For all her flamboyance, Ms. DE SOUZA was intensely private. Nobody knew her real age - not even her husband Ivan, as she loved to boast. "I've known her for 35 years and it never occurred to me to wonder," said her friend Catherine NUGENT. " She was one of those people who was ageless."
Along with Ms. DE SOUZA's success came complaints about her management style. She seemed unapologetic to criticisms that she was territorial and a micro-manager who autocratically chose the event's annual beneficiary. "This is big business, and the organization requires that we have a good board to sell the ball, a recipient who will pay for our computers, our secretarial staff," she told Maclean's last year. "This work requires a huge infrastructure." And even knowing how much work was involved, if Ms. DE SOUZA asked if you wanted to be the beneficiary of the Brazilian Carnival Ball, "there was absolutely no reason to say no," said Paul ALOFS, president of the Princess Margaret Hospital Foundation "because it is such a massive fundraising and awareness-generating opportunity for a not-for-profit."
Although the ball was her biggest activity, it wasn't her only one. She also volunteered on the women's committee of the Canadian Opera Company and was the curator of the Henry Birks Antique Collection of Silver in the late 1970s. A passionate gardener and a keen tennis player, she loved to entertain and to cook for her guests. "She was the most generous, vivacious person I know," said Ms. NUGENT. " She loved to introduce people to each other and to grow her circle of Friends, but she was also shy."
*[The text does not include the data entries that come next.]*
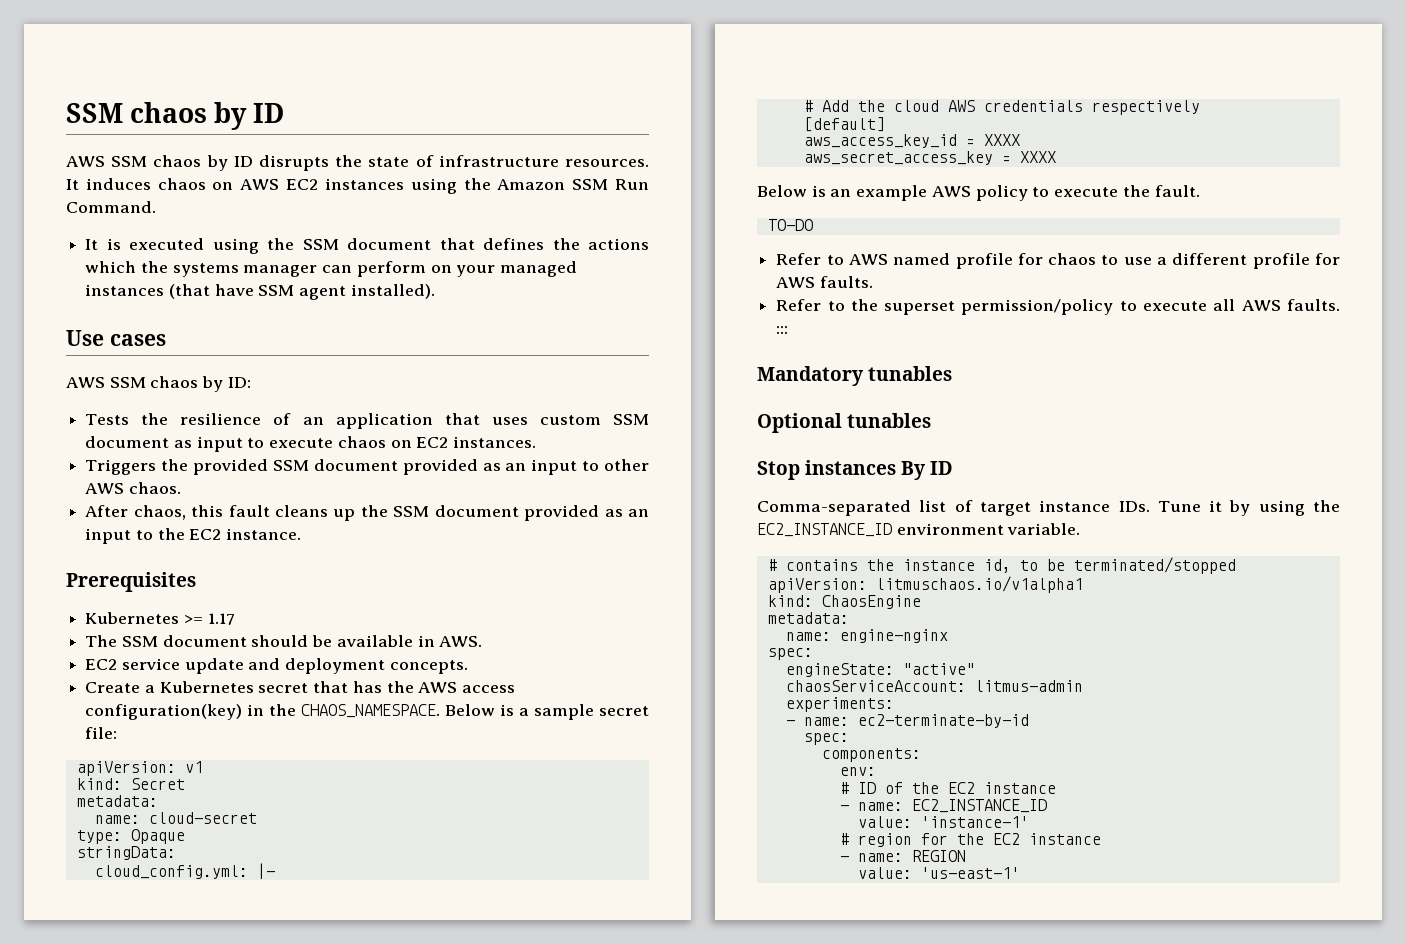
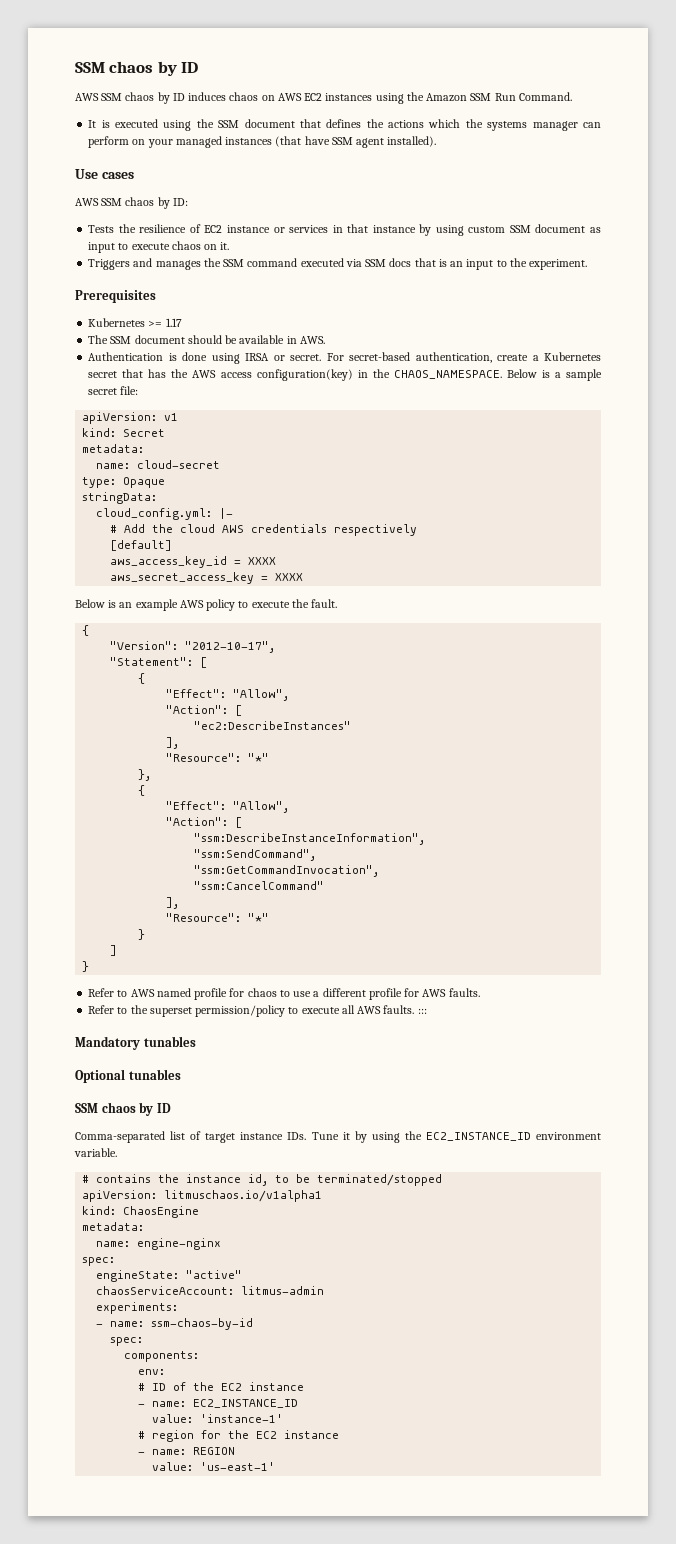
- AWS SSM chaos by ID disrupts the state of infrastructure resources. It induces chaos on AWS EC2 instances using the Amazon SSM Run Command.
+ AWS SSM chaos by ID induces chaos on AWS EC2 instances using the Amazon SSM Run Command.
- Tests the resilience of an application that uses custom SSM document as input to execute chaos on EC2 instances.
+ Tests the resilience of EC2 instance or services in that instance by using custom SSM document as input to execute chaos on it.
- Triggers the provided SSM document provided as an input to other AWS chaos.
- After chaos, this fault cleans up the SSM document provided as an input to the EC2 instance.
+ Triggers and manages the SSM command executed via SSM docs that is an input to the experiment.
- EC2 service update and deployment concepts.
- Create a Kubernetes secret that has the AWS access configuration(key) in the CHAOS_NAMESPACE.
+ Authentication is done using IRSA or secret. For secret-based authentication, create a Kubernetes secret that has the AWS access configuration(key) in the CHAOS_NAMESPACE.
  Below is an example AWS policy to execute the fault.
- TO-DO
+ {
+ "Version": "2012-10-17",
+ "Statement": [
+ {
+ "Effect": "Allow",
+ "Action": [
+ "ec2:DescribeInstances"
+ ],
+ "Resource": "*"
+ },
+ {
+ "Effect": "Allow",
+ "Action": [
+ "ssm:DescribeInstanceInformation",
+ "ssm:SendCommand",
+ "ssm:GetCommandInvocation",
+ "ssm:CancelCommand"
+ ],
+ "Resource": "*"
+ }
+ ]
+ }
  Optional tunables
- Stop instances By ID
+ SSM chaos by ID
- - name: ec2-terminate-by-id
+ - name: ssm-chaos-by-id

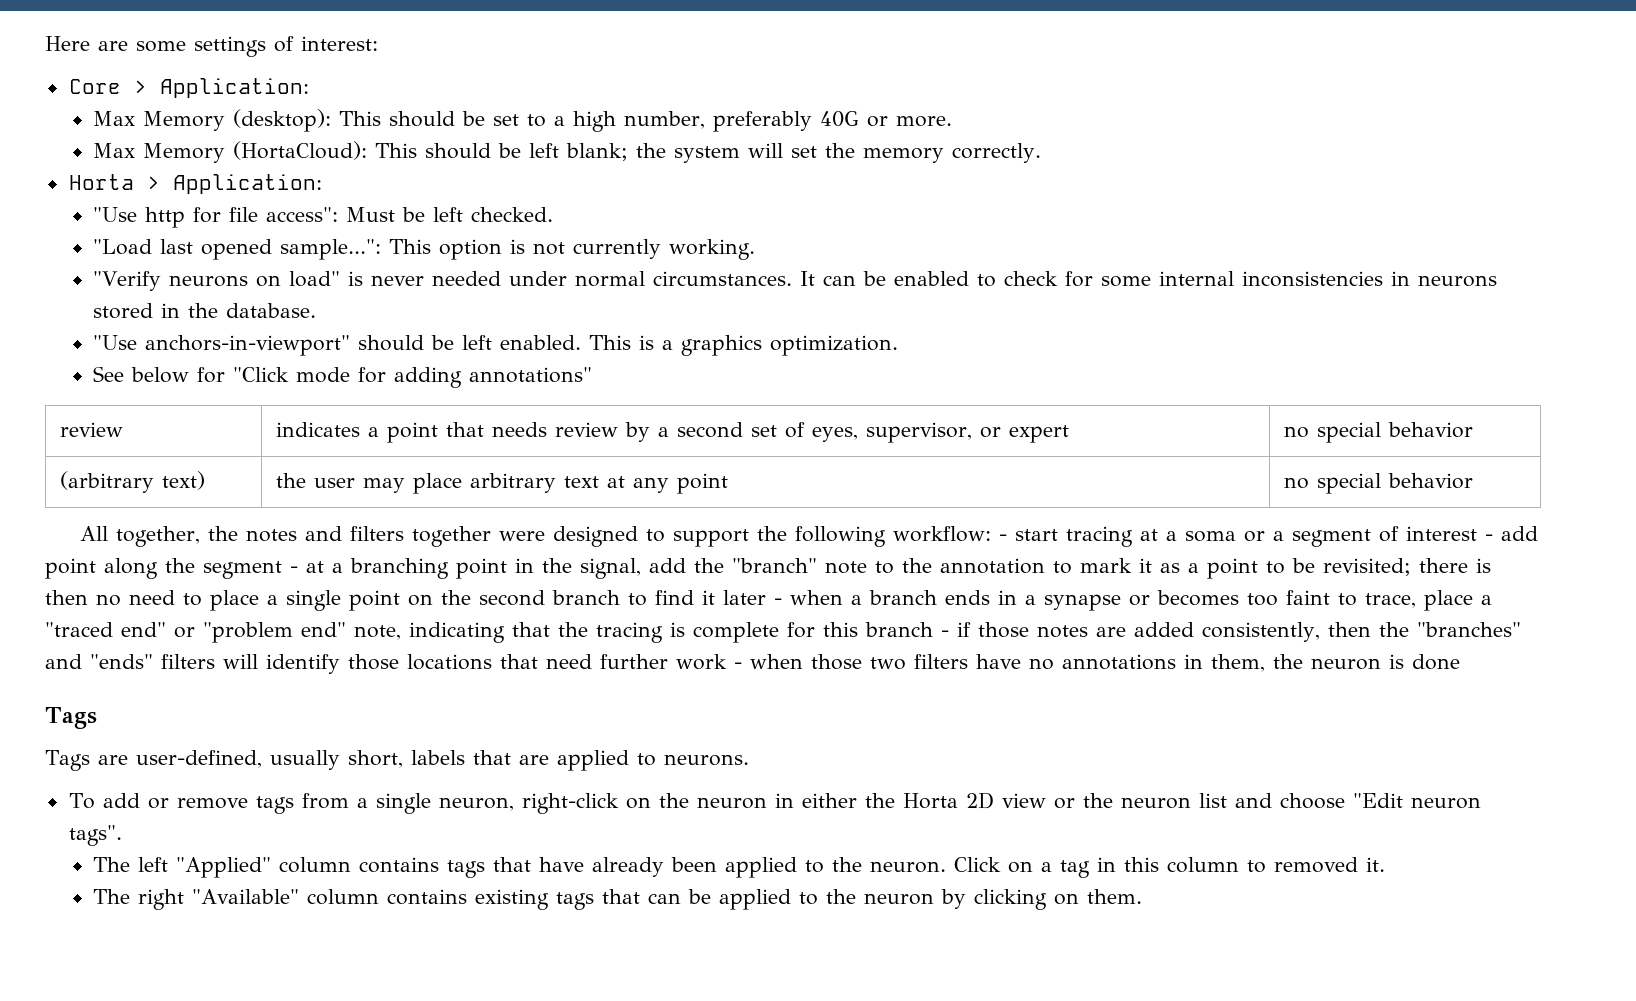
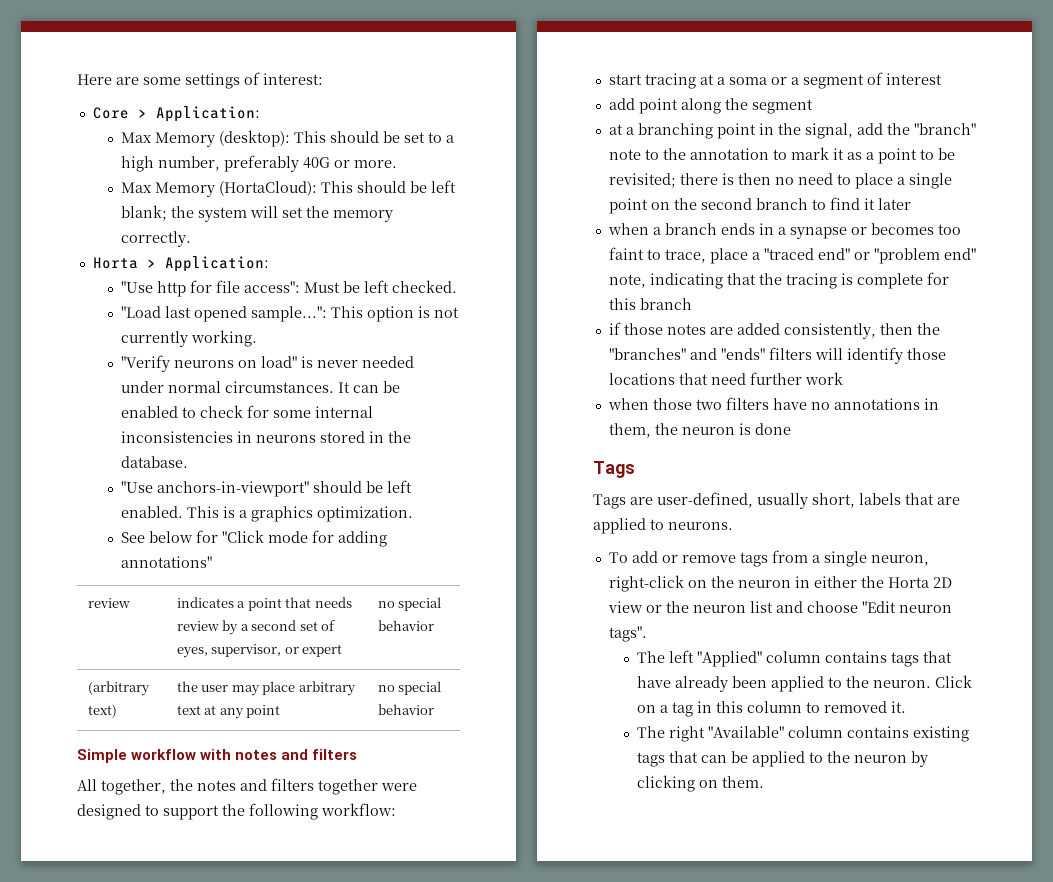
+ Simple workflow with notes and filters
- All together, the notes and filters together were designed to support the following workflow: - start tracing at a soma or a segment of interest - add point along the segment - at a branching point in the signal, add the "branch" note to the annotation to mark it as a point to be revisited;
+ All together, the notes and filters together were designed to support the following workflow:
+ start tracing at a soma or a segment of interest
+ add point along the segment
+ at a branching point in the signal, add the "branch" note to the annotation to mark it as a point to be revisited;
- there is then no need to place a single point on the second branch to find it later - when a branch ends in a synapse or becomes too faint to trace, place a "traced end" or "problem end" note, indicating that the tracing is complete for this branch - if those notes are added consistently, then the "branches" and "ends" filters will identify those locations that need further work - when those two filters have no annotations in them, the neuron is done
+ there is then no need to place a single point on the second branch to find it later
+ when a branch ends in a synapse or becomes too faint to trace, place a "traced end" or "problem end" note, indicating that the tracing is complete for this branch
+ if those notes are added consistently, then the "branches" and "ends" filters will identify those locations that need further work
+ when those two filters have no annotations in them, the neuron is done

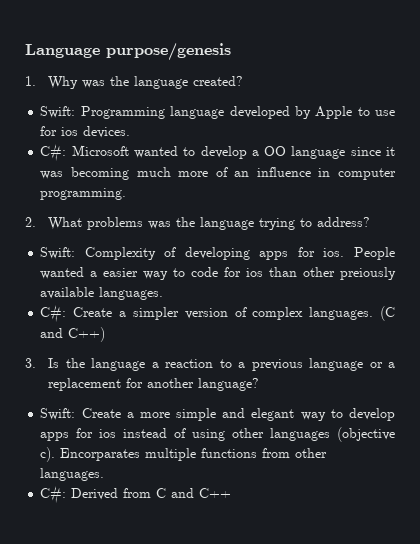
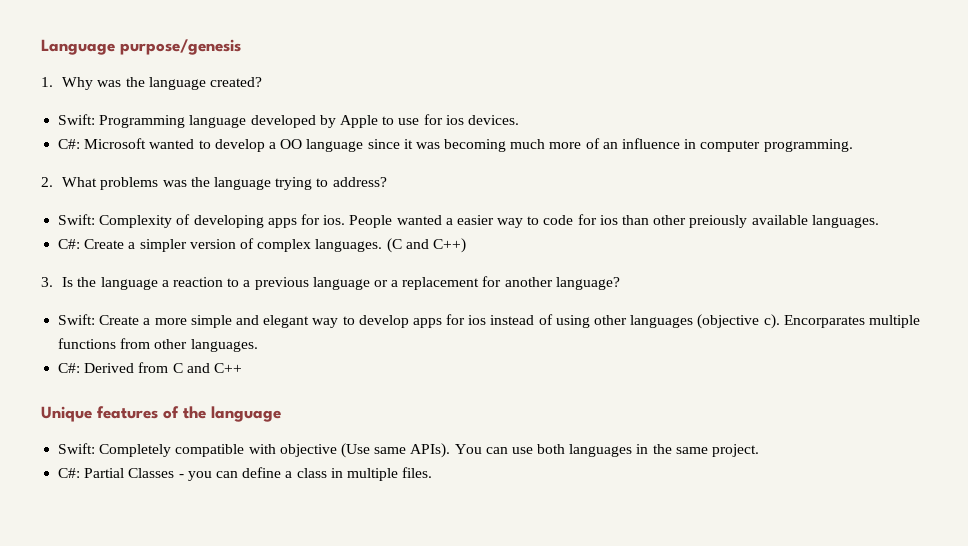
+ Unique features of the language
+ Swift: Completely compatible with objective (Use same APIs). You can use both languages in the same project.
+ C#: Partial Classes - you can define a class in multiple files.

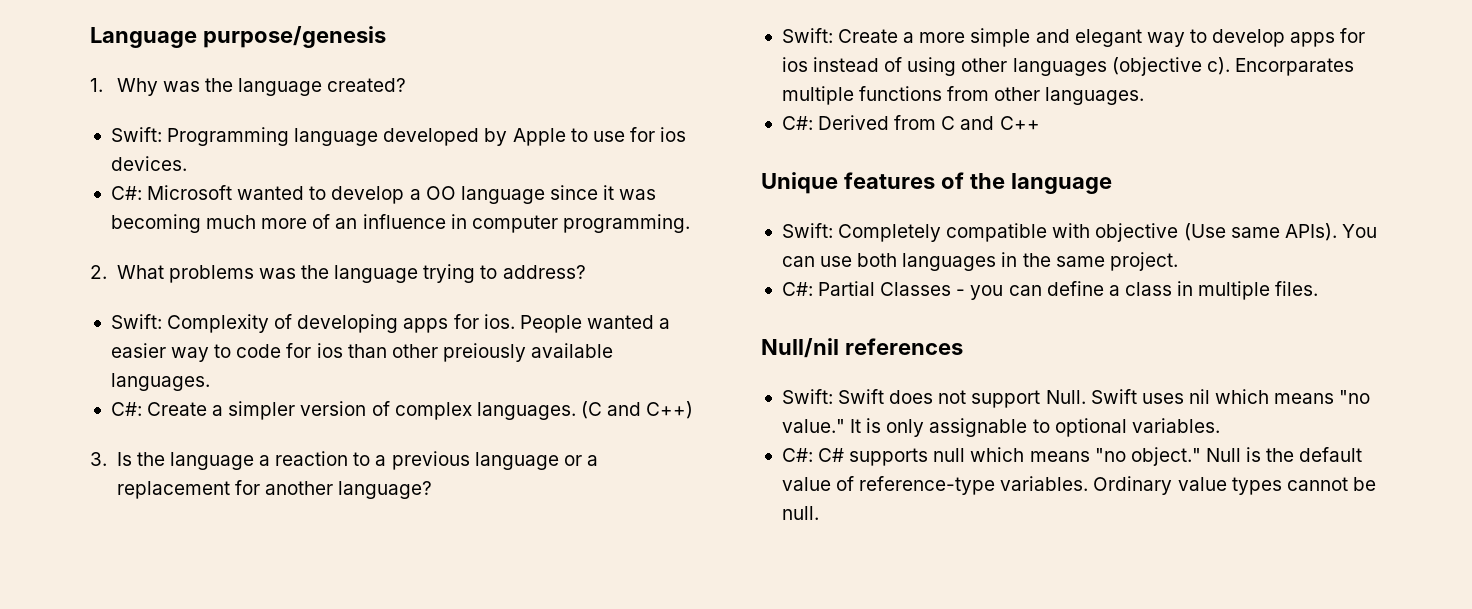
+ Null/nil references
+ Swift: Swift does not support Null. Swift uses nil which means "no value." It is only assignable to optional variables.
+ C#: C# supports null which means "no object." Null is the default value of reference-type variables. Ordinary value types cannot be null.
Anna Maria DE SOUZA, the daughter of Amadeu GUIDI and his wife Honorica (née MARCOLLINI,) was born in Sao Sebastiao de Parasio in the mountainous state of Minas Geras in the interior of Brazil. She grew up in a family of four brothers and one sister. Her grandfather on her mother's side had immigrated from Genoa, Italy, as a teenager and found a job as a construction worker building homes for plantation workers, according to Rosemary Sexton in The Glitter Girls, Charity and Vanity: Chronicles of an Age of Excess.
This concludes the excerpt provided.